This book provides guidelines for practicing design science in the fields of information systems and software engineering research. A design process usually iterates over two first designing an artifact that improves something for stakeholders and subsequently empirically investigating the performance of that artifact in its context. This “validation in context” is a key feature of the book - since an artifact is designed for a context, it should also be validated in this context. The book is divided into five parts. Part I discusses the fundamental nature of design science and its artifacts, as well as related design research questions and goals. Part II deals with the design cycle, i.e. the creation, design and validation of artifacts based on requirements and stakeholder goals. To elaborate this further, Part III presents the role of conceptual frameworks and theories in design science. Part IV continues with the empirical cycle to investigate artifacts in context, and presents the different elements of research problem analysis, research setup and data analysis. Finally, Part V deals with the practical application of the empirical cycle by presenting in detail various research methods, including observational case studies, case-based and sample-based experiments and technical action research. These main sections are complemented by two generic checklists, one for the design cycle and one for the empirical cycle. The book is written for students as well as academic and industrial researchers in software engineering or information systems. It provides guidelines on how to effectively structure research goals, how to analyze research problems concerning design goals and knowledge questions, how to validate artifact designs and how to empirically investigate artifacts in context – and finally how to present the results of the design cycle as a whole.

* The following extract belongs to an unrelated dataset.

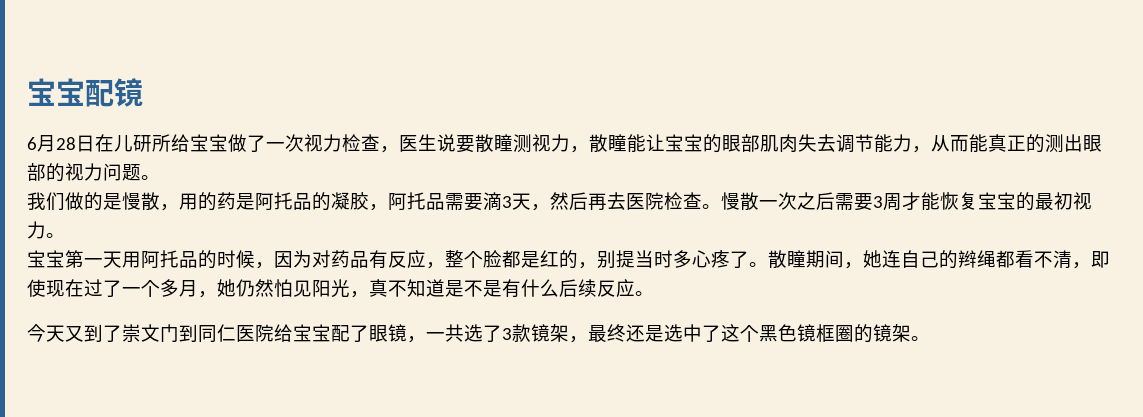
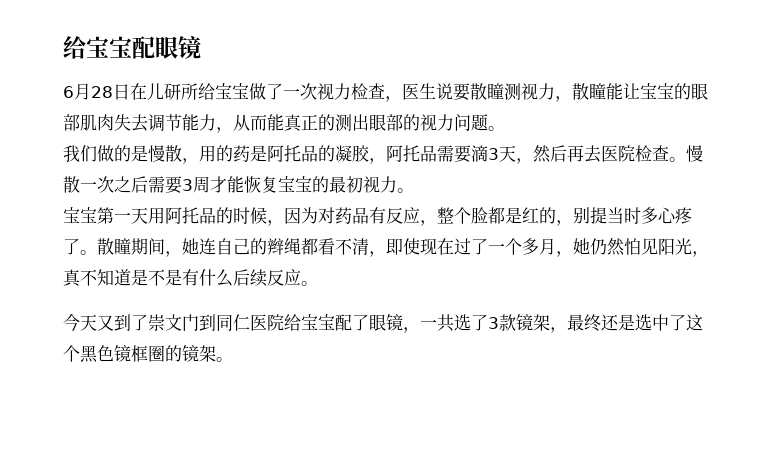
- 宝宝配镜
+ 给宝宝配眼镜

This book is dense, perhaps too dense. I frequently found myself re-reading the same paragraph multiple times in order to understand it. While the language is precise, its abundant use of abstract concepts leaves the mind often wandering off topic.
Table references are frequently wrong in the print version, but it is easy to locate the referred tables anyway.

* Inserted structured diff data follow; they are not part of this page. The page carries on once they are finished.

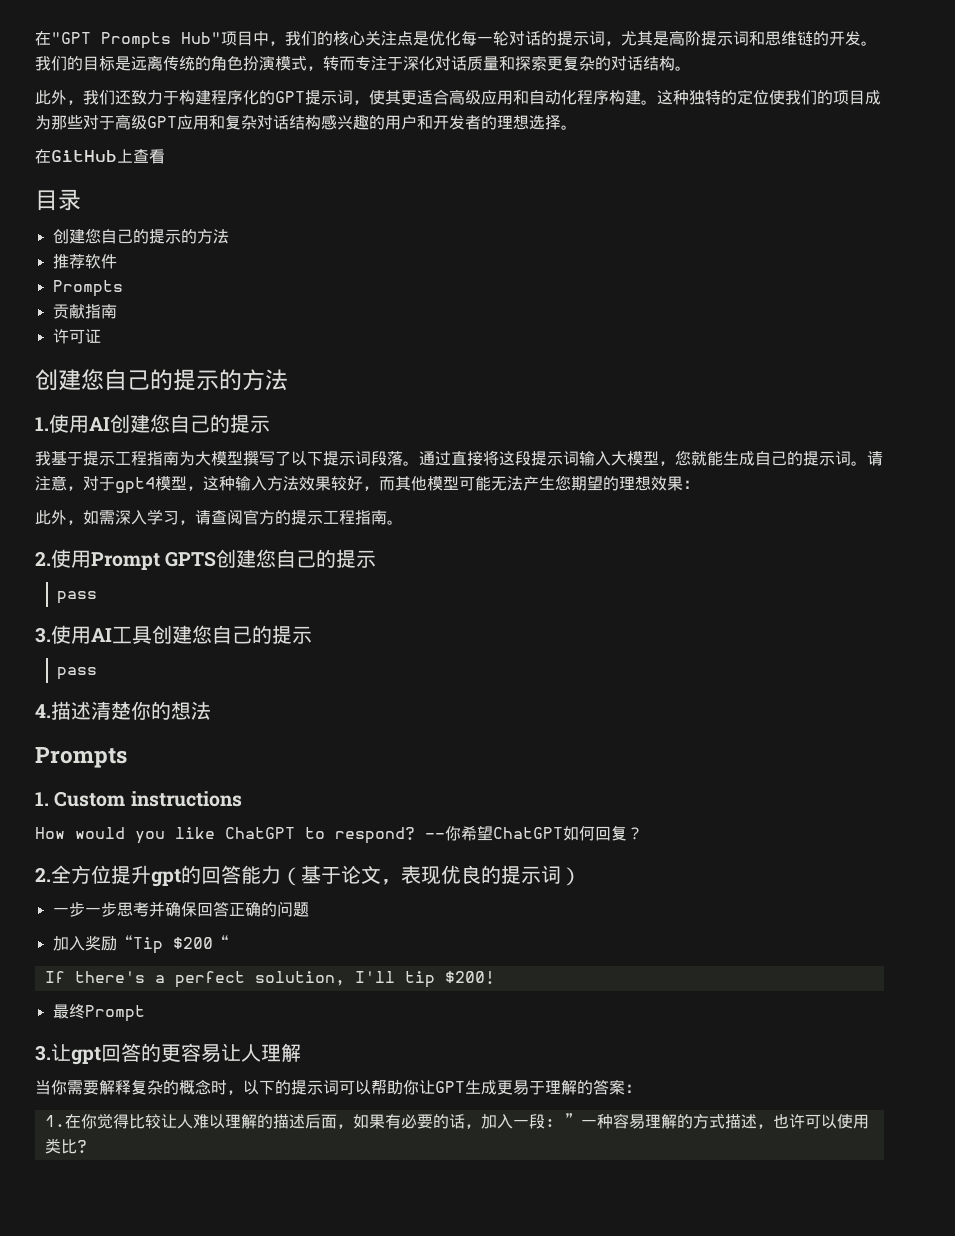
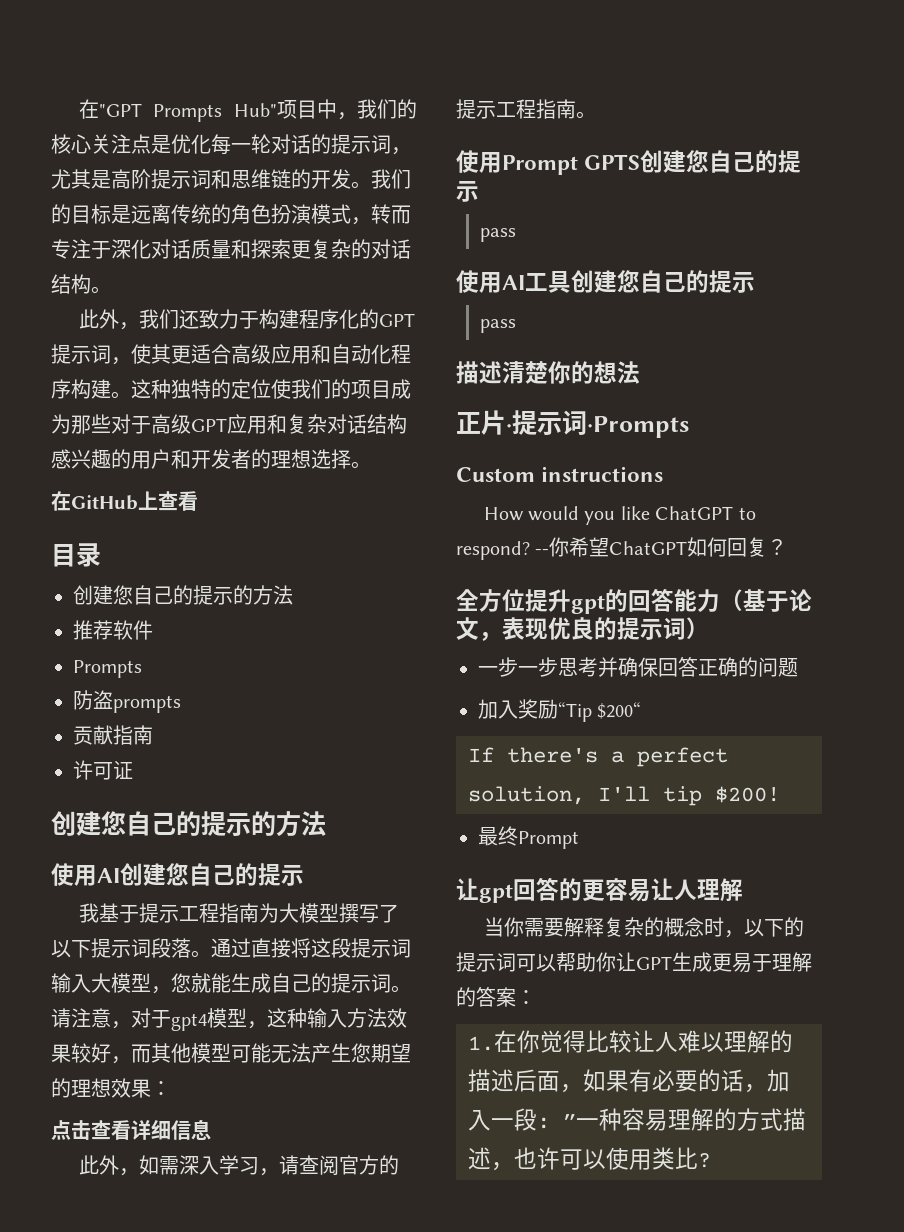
+ 防盗prompts
- 1.使用AI创建您自己的提示
+ 使用AI创建您自己的提示
+ 点击查看详细信息
- 2.使用Prompt GPTS创建您自己的提示
+ 使用Prompt GPTS创建您自己的提示
- 3.使用AI工具创建您自己的提示
+ 使用AI工具创建您自己的提示
- 4.描述清楚你的想法
- Prompts
- 1. Custom instructions
+ 描述清楚你的想法
+ 正片·提示词·Prompts
+ Custom instructions
- 2.全方位提升gpt的回答能力（基于论文，表现优良的提示词）
+ 全方位提升gpt的回答能力（基于论文，表现优良的提示词）
- 3.让gpt回答的更容易让人理解
+ 让gpt回答的更容易让人理解

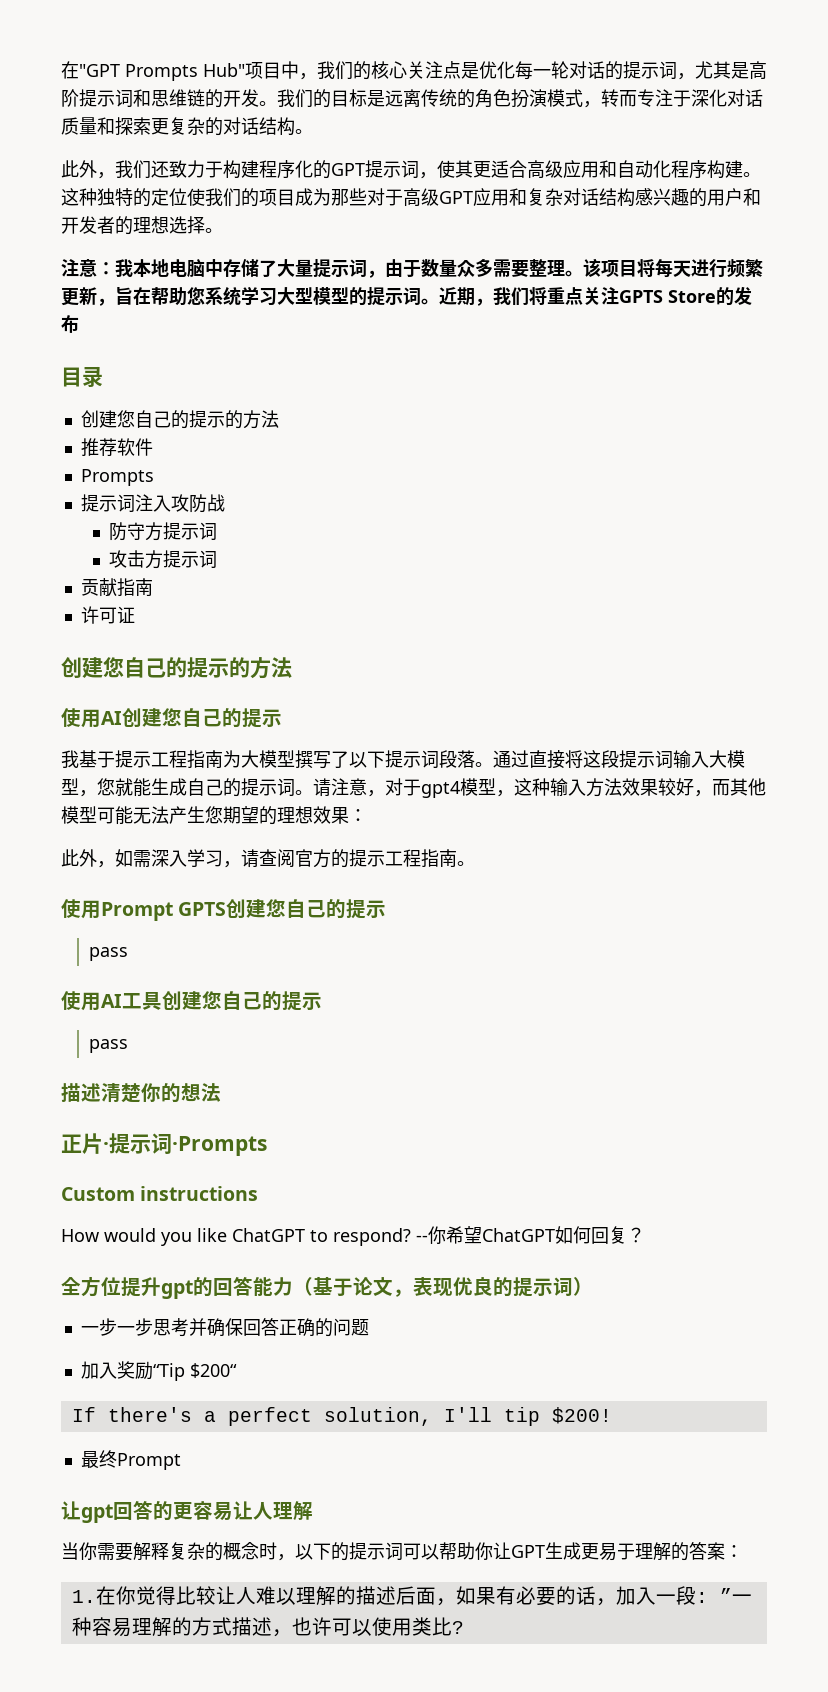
- 在GitHub上查看
+ 注意：我本地电脑中存储了大量提示词，由于数量众多需要整理。该项目将每天进行频繁更新，旨在帮助您系统学习大型模型的提示词。近期，我们将重点关注GPTS Store的发布
- 防盗prompts
+ 提示词注入攻防战
+ 防守方提示词
+ 攻击方提示词
- 点击查看详细信息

I found many answers in this book on how to carry out sounder research. While I am working as a research scientist for about 10 years now, this text helped me understand where new knowledge steems from in applied research.

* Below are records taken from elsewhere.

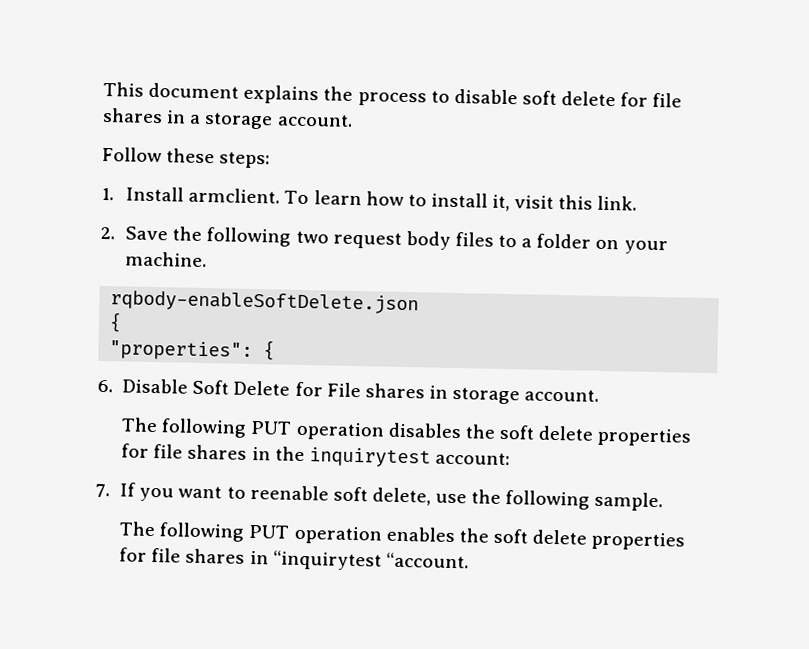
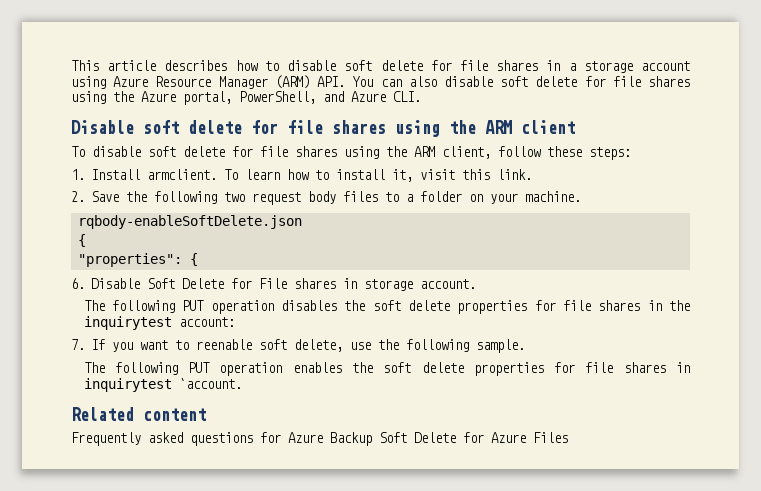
- This document explains the process to disable soft delete for file shares in a storage account.
- Follow these steps:
+ This article describes how to disable soft delete for file shares in a storage account using Azure Resource Manager (ARM) API. You can also disable soft delete for file shares using the Azure portal, PowerShell, and Azure CLI.
+ Disable soft delete for file shares using the ARM client
+ To disable soft delete for file shares using the ARM client, follow these steps:
- The following PUT operation enables the soft delete properties for file shares in “inquirytest “account.
+ The following PUT operation enables the soft delete properties for file shares in inquirytest `account.
+ Related content
+ Frequently asked questions for Azure Backup Soft Delete for Azure Files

It presents research as the development of an artefact (a piece of software, a method, a language, etc.) to treat a problem in a context. From there it explains how to evaluate the artefact, argue for causality, and argue for generality.
I definitely recommend it to anyone doubting about the value of its research activities but also to anyone doing research in applied technologies.
The level of abstraction used to describe common phenomenon in this book is simply comedic, but more importantly unpleasant... I understand the writer's desire to formulate concepts as consice as possible, but there is a point of no return where nothing makes sense and sentences need to be re-read hundreds of times. There is no shortage of knowledge but this knowledge was unfortunately conveyed in such a way that i felt compelled to write my first book review (ever) and inform everyone attempting to read this book that this wordsmith is not joking around.
Not the easiest book to read. The concepts in this book can be quite vague and it took me about half the book to get a grasp on the bigger picture. Once I understood the different research cycles and how everything fits together, I do think design science is very important and useful. It's a bit of a pity it is written the way it is.
It is a very informative book; however, terms are used interchangeably to the degree that it is impossible to absorb them. To understand what he was saying, I created an ontology. He also has a YouTube channel that provides more information about the book. I highly recommend it.